INSTRUCTIONS FOR THE TASK »
Copy the records below exactly, starting at the line that contains "html: <div> <span>" and ending at the line that contains "background: #14532d ->"; leave out any pictures.

INPUT DATA »
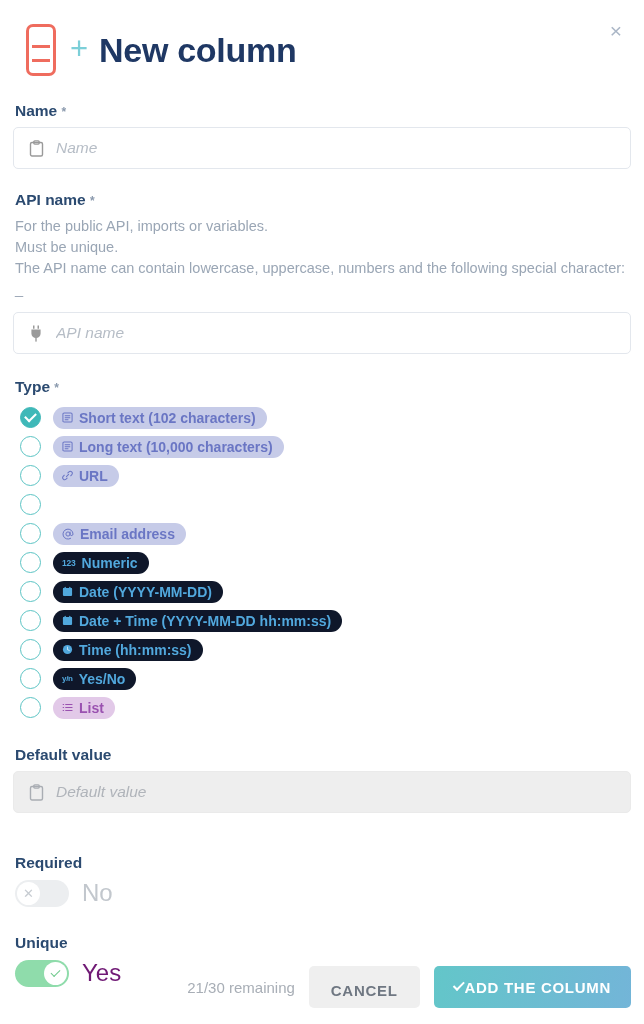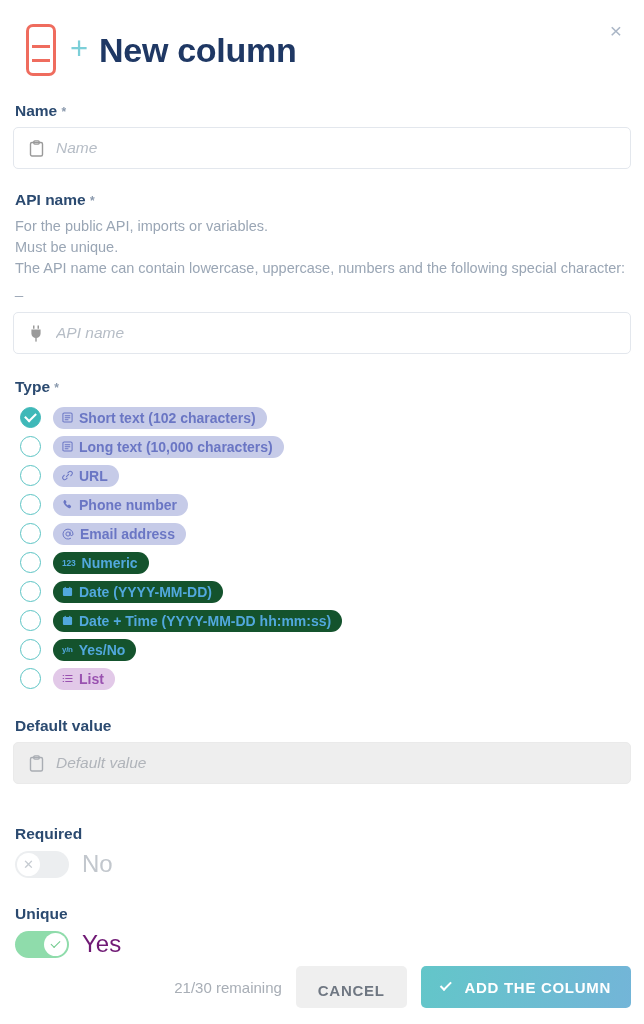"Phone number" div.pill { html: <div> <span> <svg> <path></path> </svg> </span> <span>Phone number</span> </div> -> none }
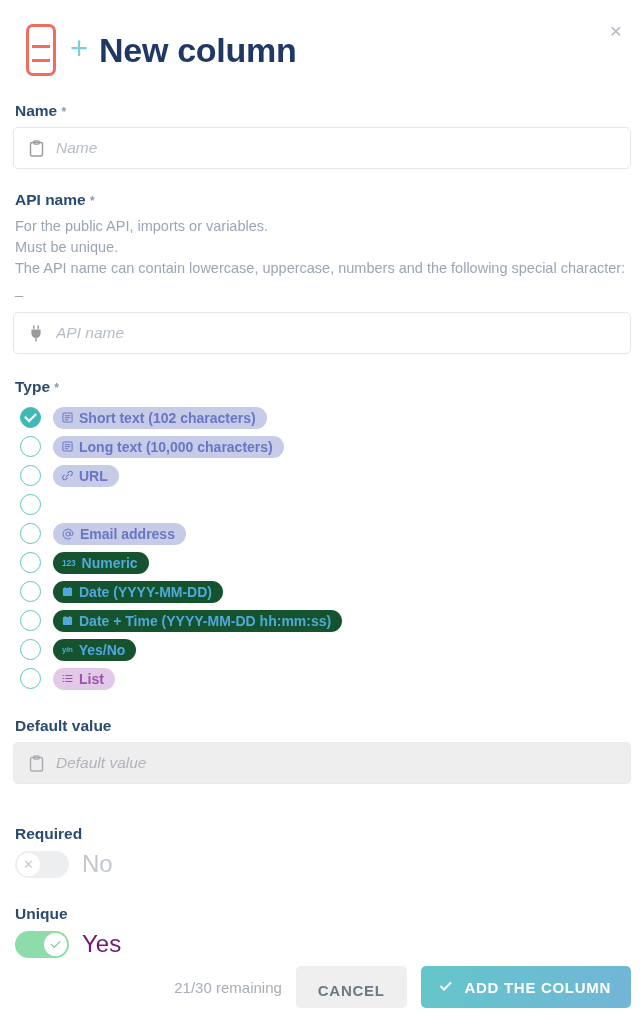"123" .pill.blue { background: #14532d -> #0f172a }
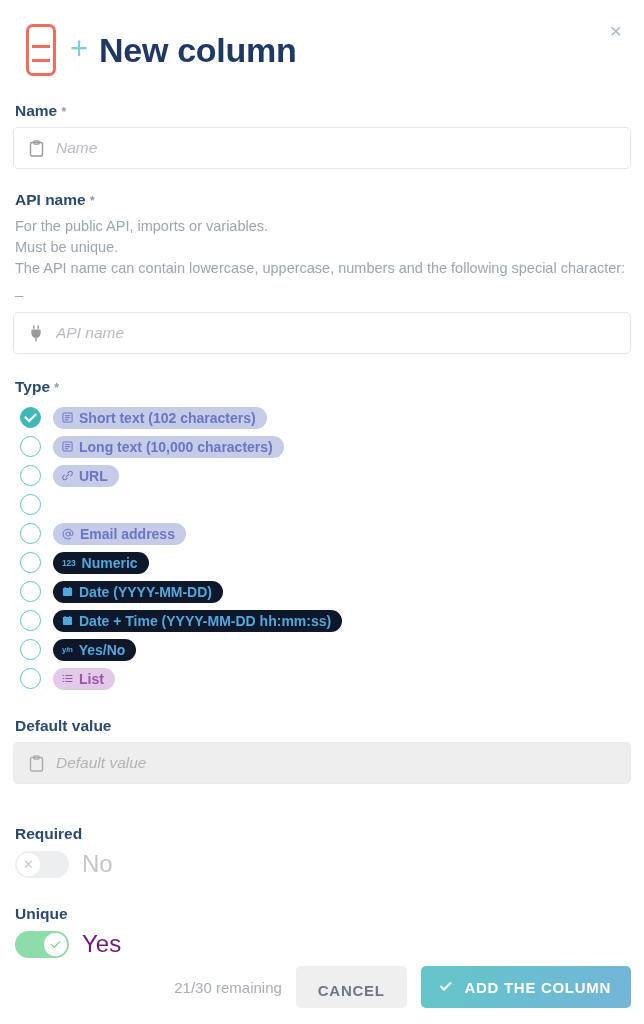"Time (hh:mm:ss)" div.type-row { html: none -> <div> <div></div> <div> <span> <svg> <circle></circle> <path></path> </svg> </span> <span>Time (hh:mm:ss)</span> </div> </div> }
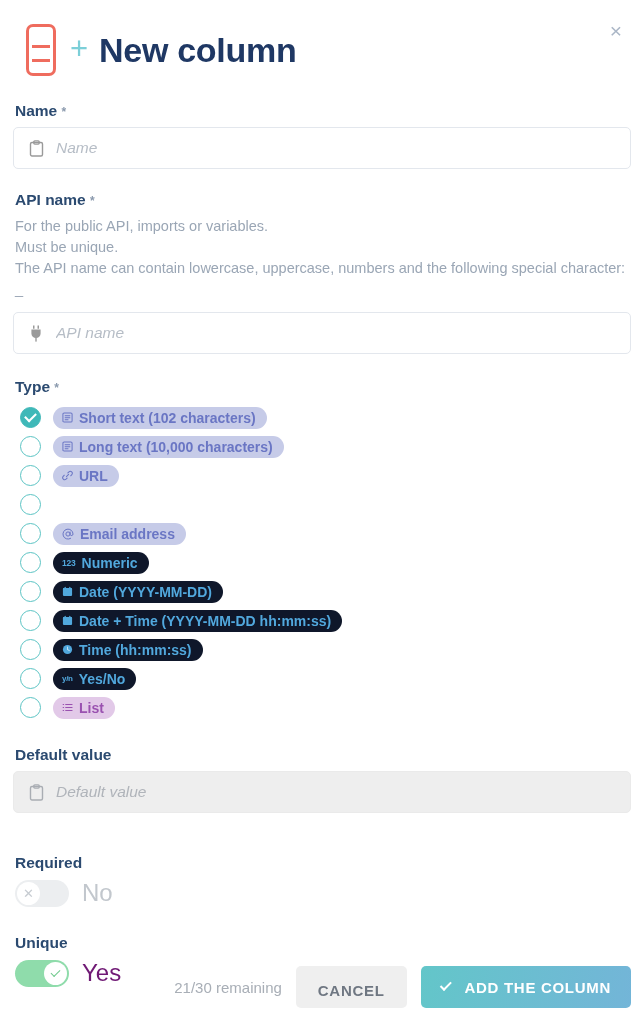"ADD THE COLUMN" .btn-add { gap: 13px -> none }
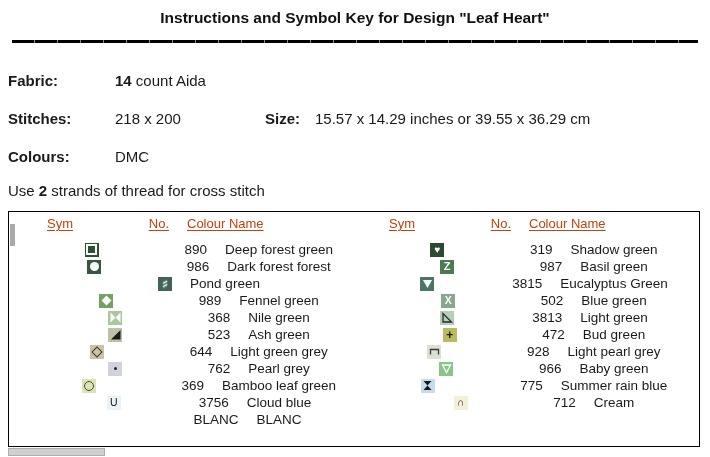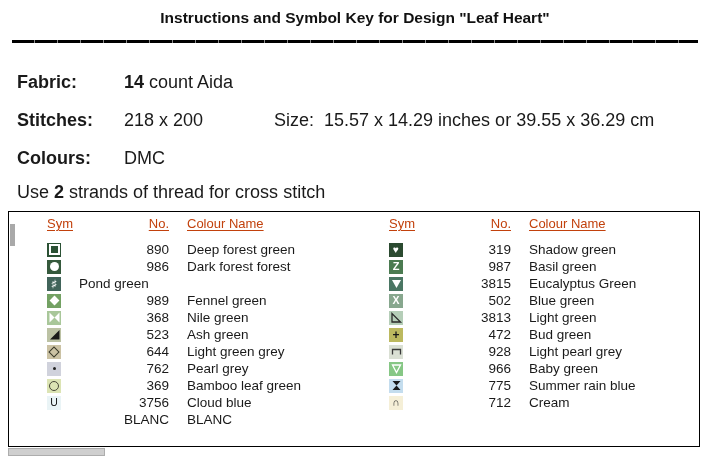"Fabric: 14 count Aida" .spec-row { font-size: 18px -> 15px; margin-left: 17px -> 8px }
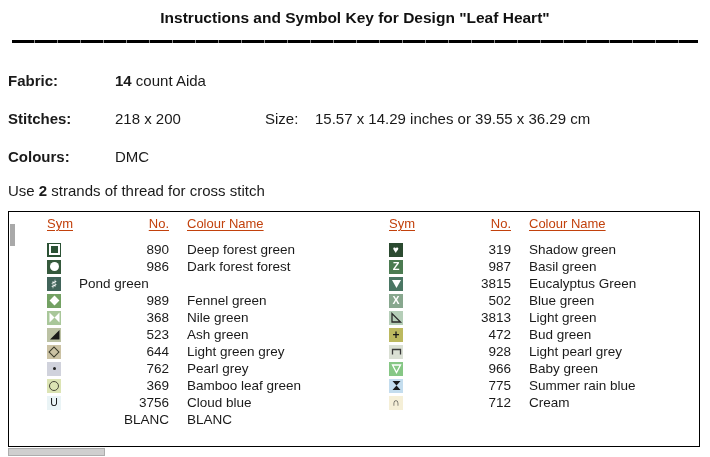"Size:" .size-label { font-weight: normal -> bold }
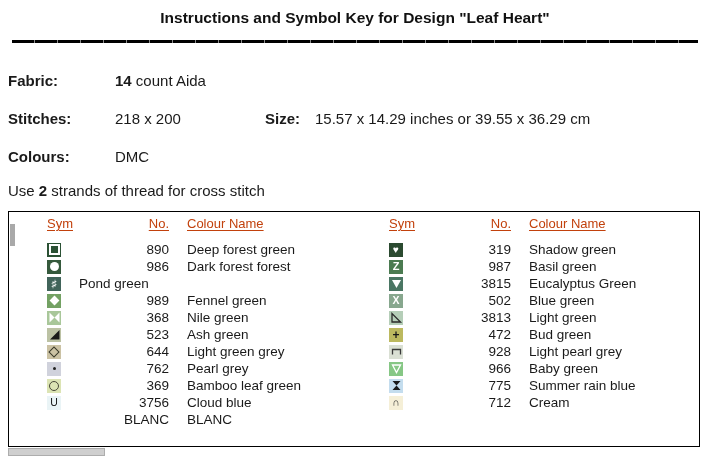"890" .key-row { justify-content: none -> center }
* * *
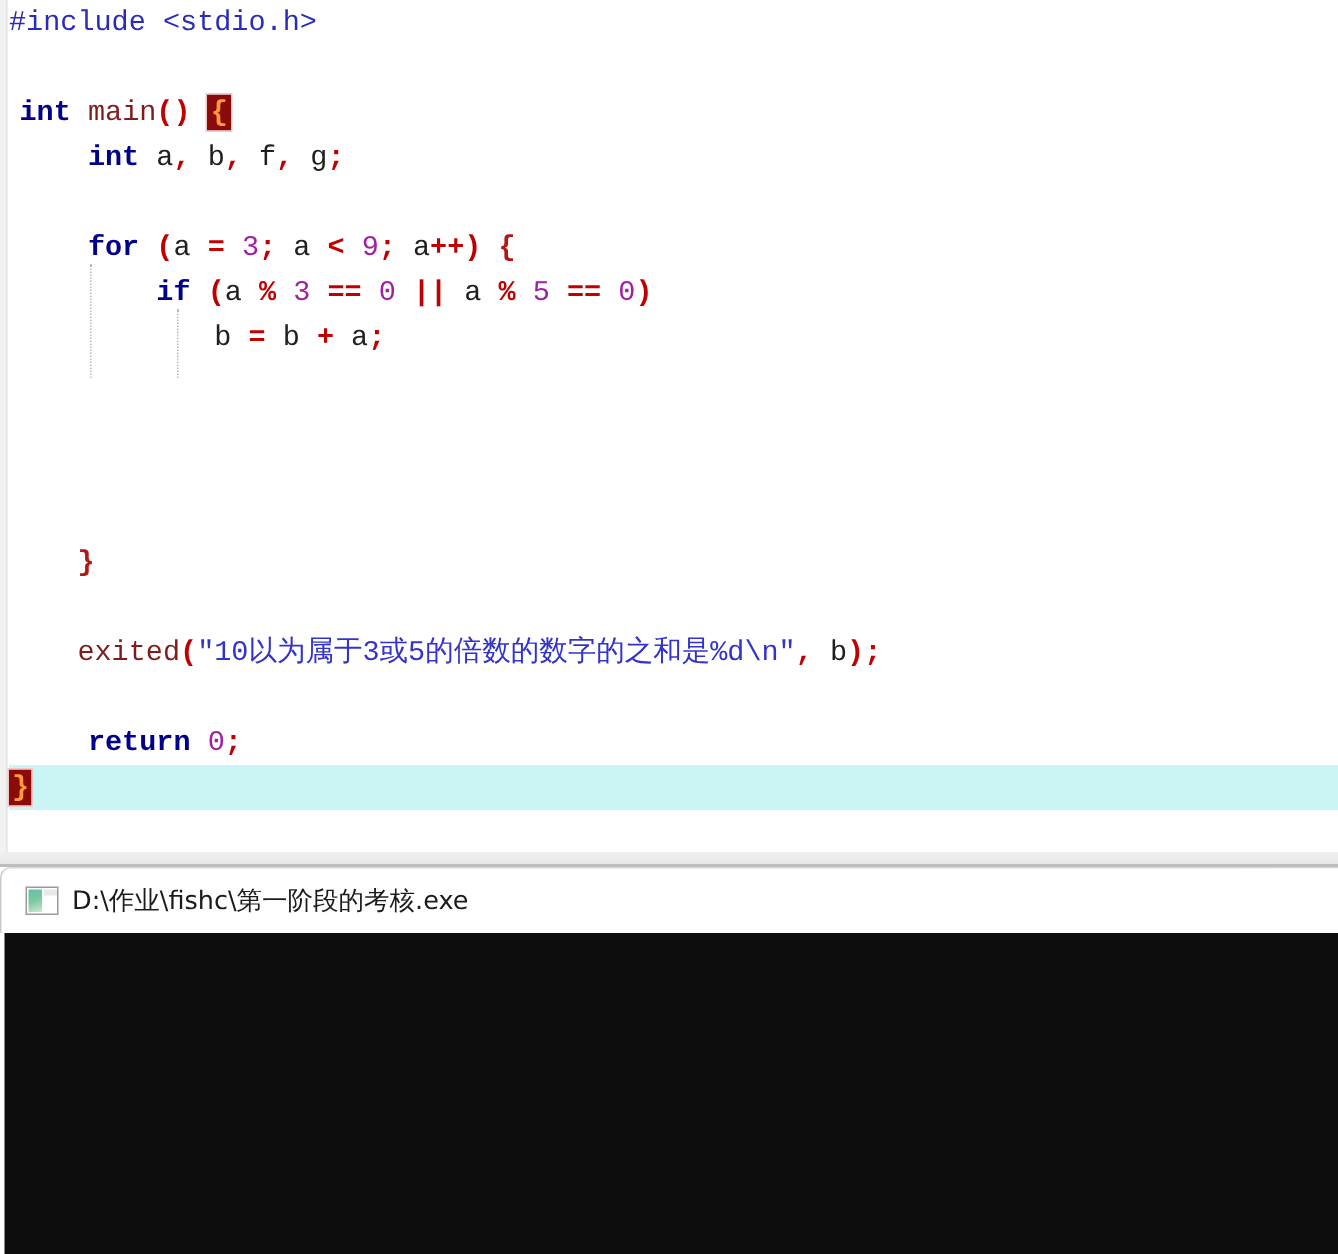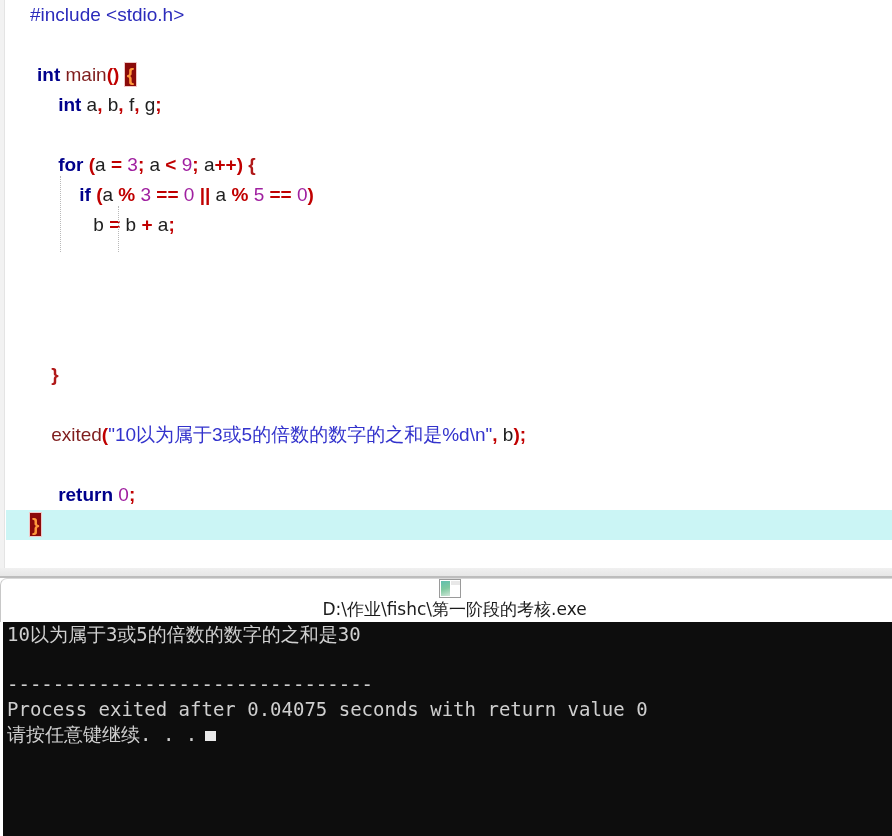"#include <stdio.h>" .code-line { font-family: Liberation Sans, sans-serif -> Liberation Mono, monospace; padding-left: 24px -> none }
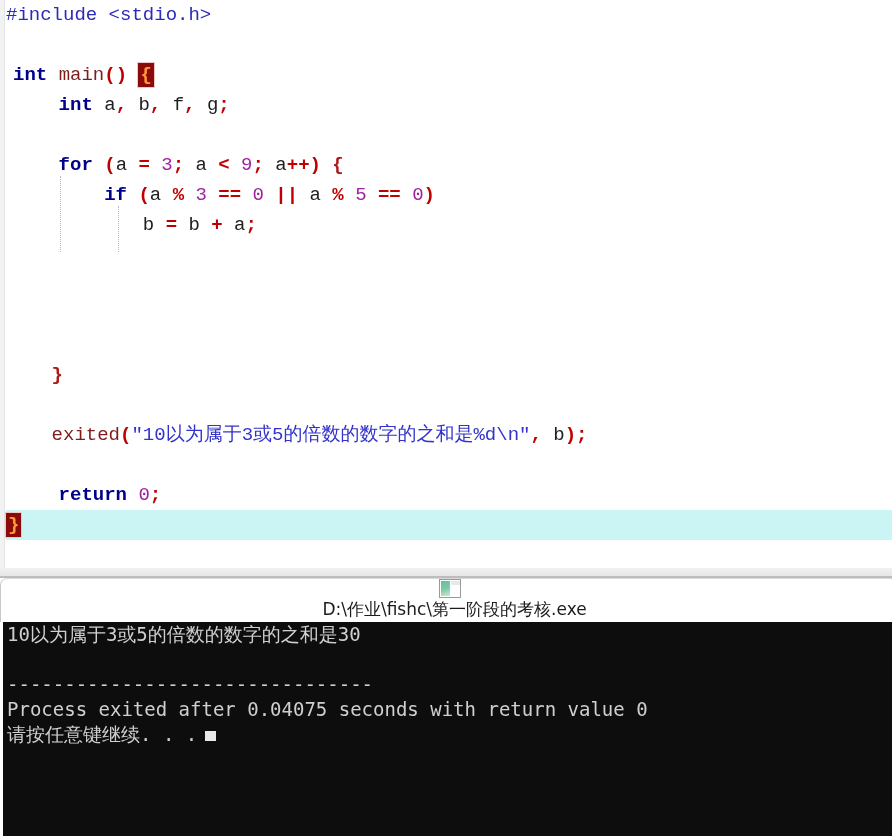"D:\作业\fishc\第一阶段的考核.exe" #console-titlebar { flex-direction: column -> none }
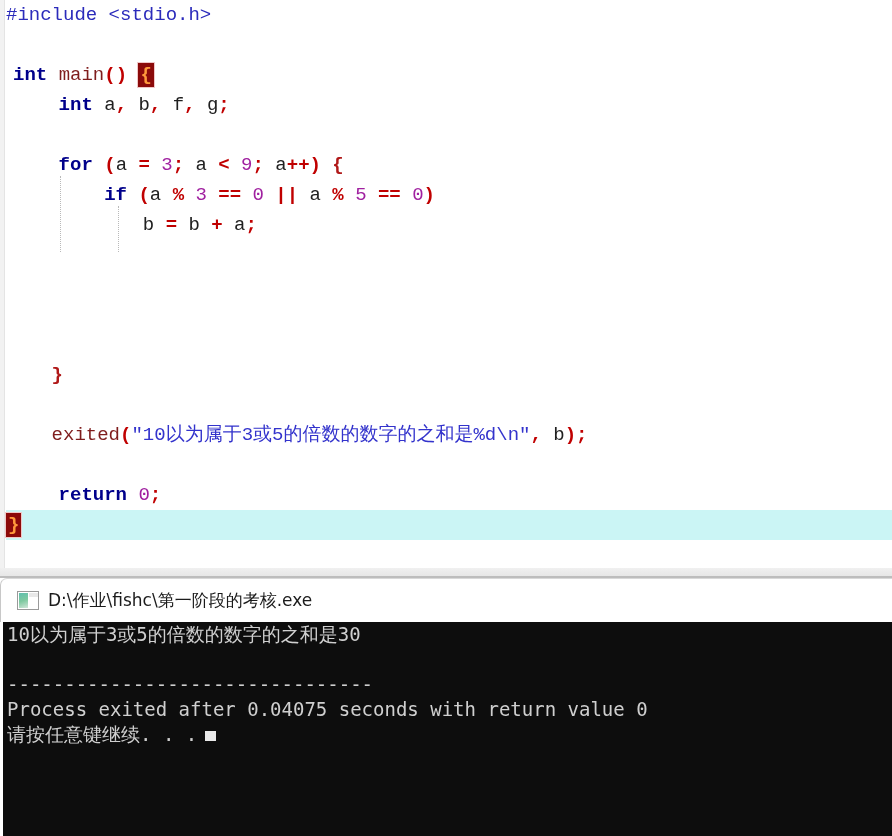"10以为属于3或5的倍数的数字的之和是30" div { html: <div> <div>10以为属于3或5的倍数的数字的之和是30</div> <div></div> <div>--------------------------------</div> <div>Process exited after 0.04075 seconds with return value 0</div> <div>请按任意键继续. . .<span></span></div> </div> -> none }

RESULT BELOW »
"Phone number" div.pill { html: <div> <span> <svg> <path></path> </svg> </span> <span>Phone number</span> </div> -> none }
"123" .pill.blue { background: #14532d -> #0f172a }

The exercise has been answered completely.